## [Assignment]
An unchanged copy of each entry below is needed; keep the pictures out of it.

## [Provided entries]
──────────

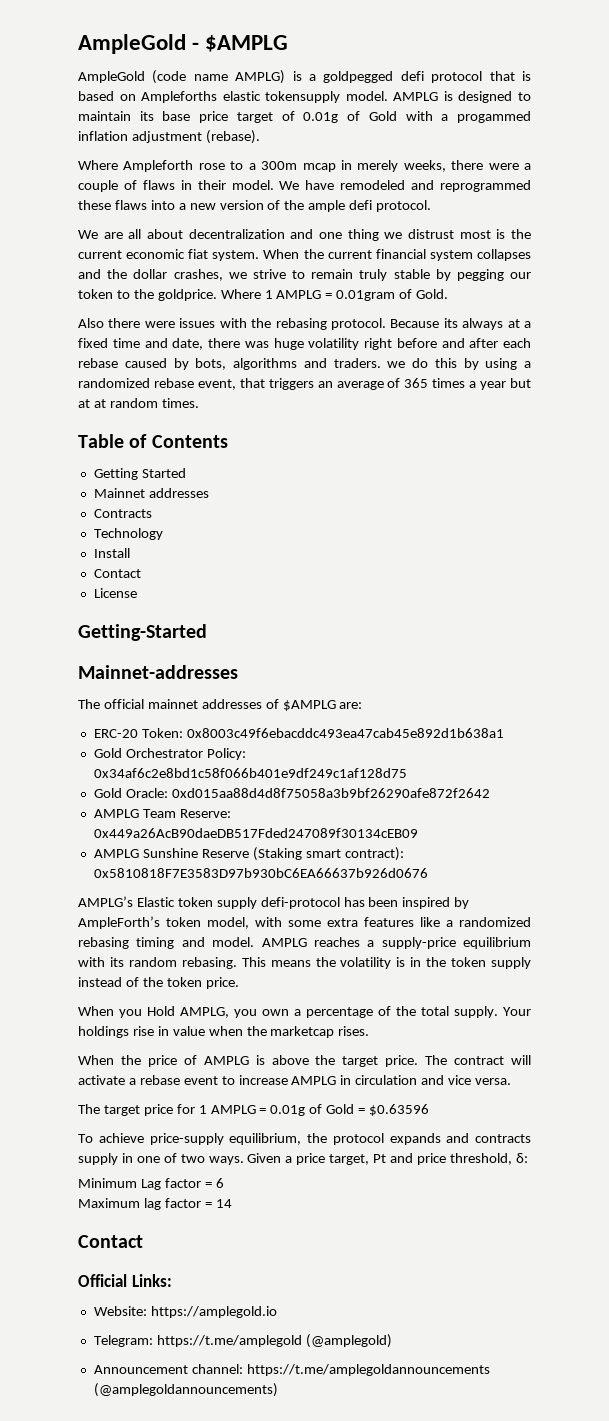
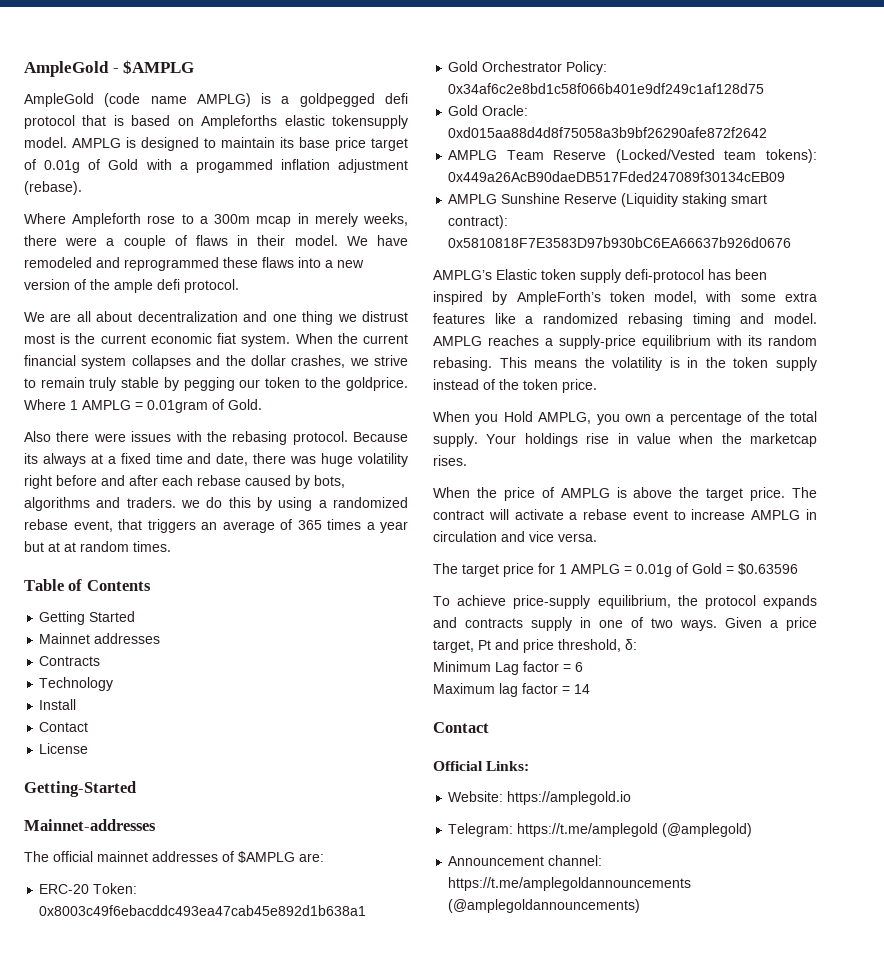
[179,809,231,818] Reserve: -> [553,149,817,163] Reserve (Locked/Vested team tokens):
[252,847,302,861] (Staking -> [621,193,728,207] (Liquidity staking

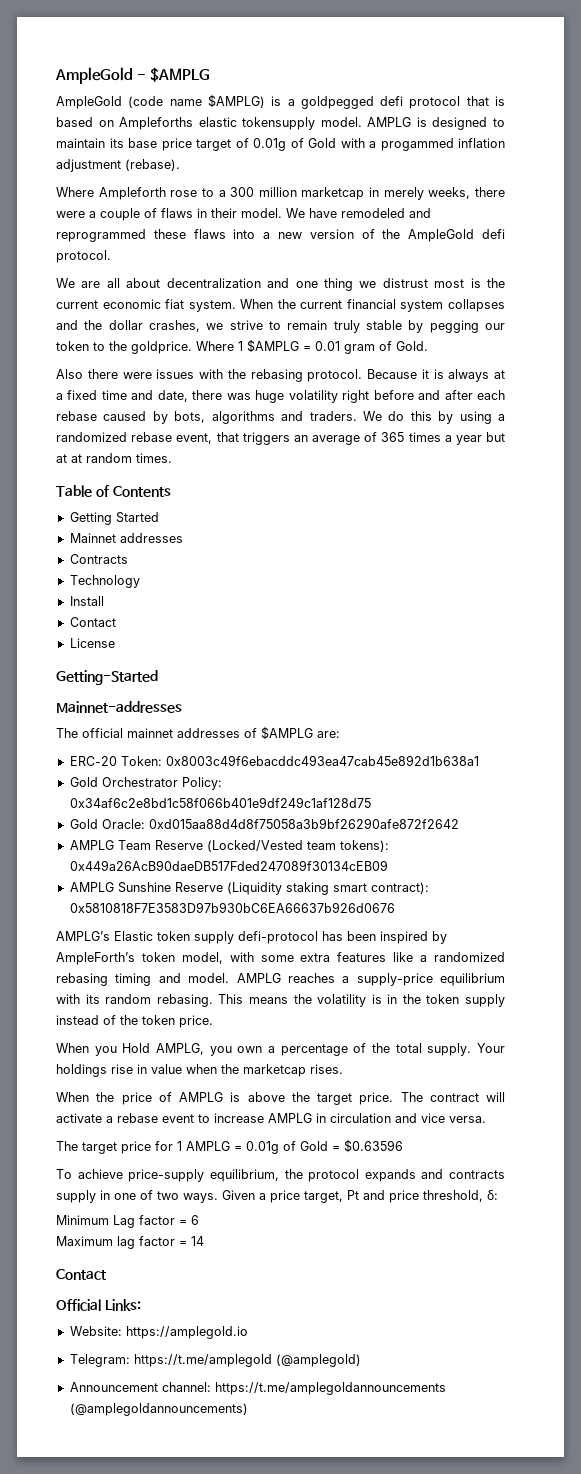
[196,93,251,107] AMPLG) -> [207,94,265,108] $AMPLG)
[214,214,292,227] 300m mcap -> [230,187,365,200] 300 million marketcap
[114,279,153,293] ample -> [408,229,475,242] AmpleGold
[82,400,208,413] AMPLG = 0.01gram -> [247,339,375,354] $AMPLG = 0.01 gram
[24,453,38,464] its -> [421,369,444,379] it is
[181,500,200,508] we -> [362,411,382,421] We

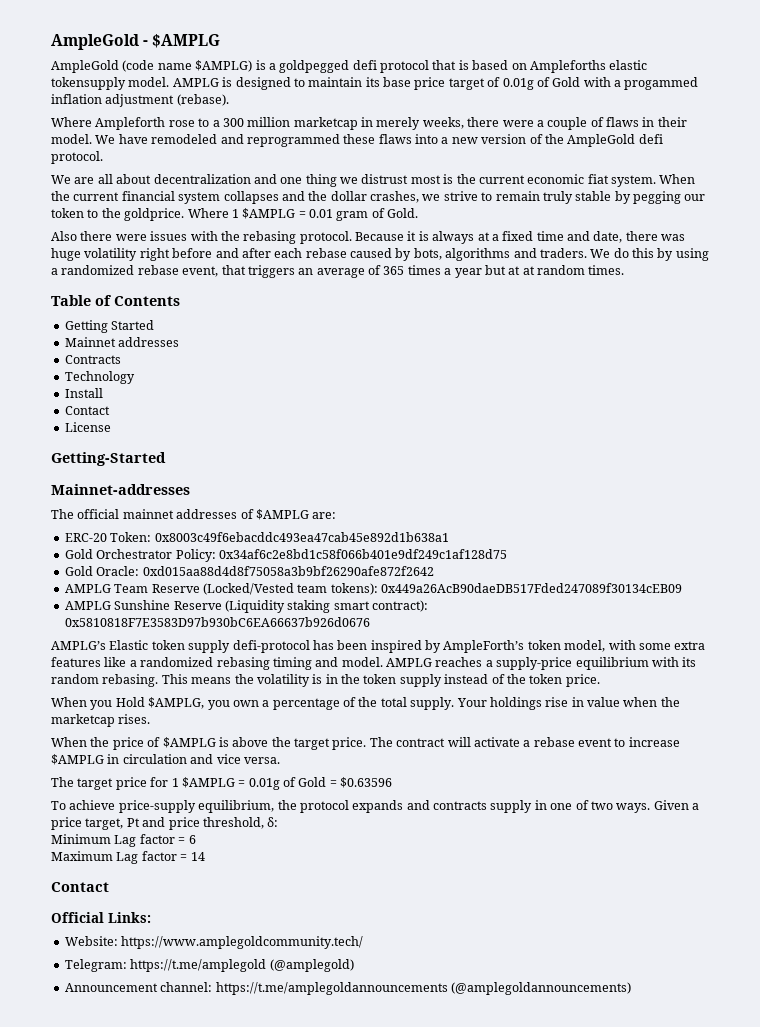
[156,1043,204,1055] AMPLG, -> [148,697,205,709] $AMPLG,
[179,1092,223,1102] AMPLG -> [162,737,216,748] $AMPLG
[268,1113,312,1123] AMPLG -> [51,754,104,765] $AMPLG
[186,1141,230,1151] AMPLG -> [181,777,235,788] $AMPLG
[117,1236,135,1249] lag -> [116,852,139,864] Lag
[125,1326,248,1339] https://amplegold.io -> [121,936,364,949] https://www.amplegoldcommunity.tech/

──────────

## [Output of the task]
[179,809,231,818] Reserve: -> [553,149,817,163] Reserve (Locked/Vested team tokens):
[252,847,302,861] (Staking -> [621,193,728,207] (Liquidity staking

[196,93,251,107] AMPLG) -> [207,94,265,108] $AMPLG)
[214,214,292,227] 300m mcap -> [230,187,365,200] 300 million marketcap
[114,279,153,293] ample -> [408,229,475,242] AmpleGold
[82,400,208,413] AMPLG = 0.01gram -> [247,339,375,354] $AMPLG = 0.01 gram
[24,453,38,464] its -> [421,369,444,379] it is
[181,500,200,508] we -> [362,411,382,421] We

[156,1043,204,1055] AMPLG, -> [148,697,205,709] $AMPLG,
[179,1092,223,1102] AMPLG -> [162,737,216,748] $AMPLG
[268,1113,312,1123] AMPLG -> [51,754,104,765] $AMPLG
[186,1141,230,1151] AMPLG -> [181,777,235,788] $AMPLG
[117,1236,135,1249] lag -> [116,852,139,864] Lag
[125,1326,248,1339] https://amplegold.io -> [121,936,364,949] https://www.amplegoldcommunity.tech/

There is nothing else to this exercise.